[Change detection outputs]
== Segment start ==

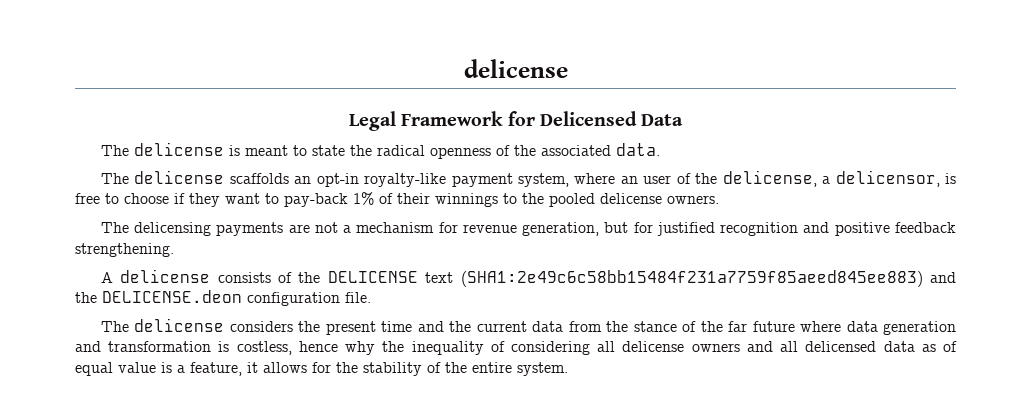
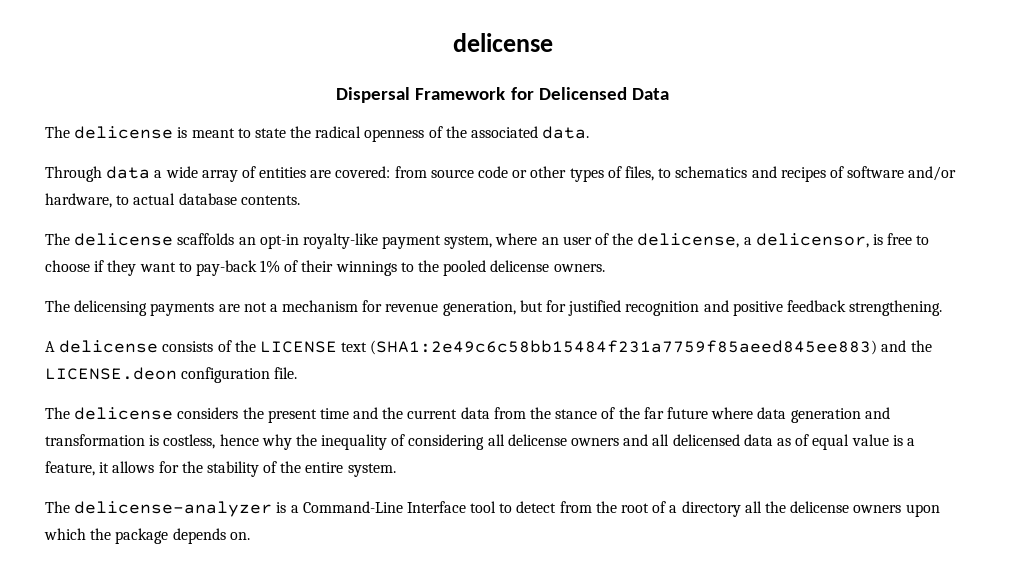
[348,111,396,131] Legal -> [336,87,411,103] Dispersal
(660, 149) none -> [45,166,957,182] [45,193,300,208] // Through data a wide array of entities are covered: from source code or other types of files, to schematics and recipes of software and/or hardware, to actual database contents.
[327,271,418,283] DELICENSE -> [259,341,337,353] LICENSE
[102,290,242,303] DELICENSE.deon -> [45,367,177,380] LICENSE.deon
(568, 369) none -> [45,501,940,517] [44,528,250,544] // The delicense-analyzer is a Command-Line Interface tool to detect from the root of a directory all the delicense owners upon which the package depends on.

== Segment end ==

● Assigned task
Give the data again exactly as written, with all pictures left out.

● Completed exercise
[348,111,396,131] Legal -> [336,87,411,103] Dispersal
(660, 149) none -> [45,166,957,182] [45,193,300,208] // Through data a wide array of entities are covered: from source code or other types of files, to schematics and recipes of software and/or hardware, to actual database contents.
[327,271,418,283] DELICENSE -> [259,341,337,353] LICENSE
[102,290,242,303] DELICENSE.deon -> [45,367,177,380] LICENSE.deon
(568, 369) none -> [45,501,940,517] [44,528,250,544] // The delicense-analyzer is a Command-Line Interface tool to detect from the root of a directory all the delicense owners upon which the package depends on.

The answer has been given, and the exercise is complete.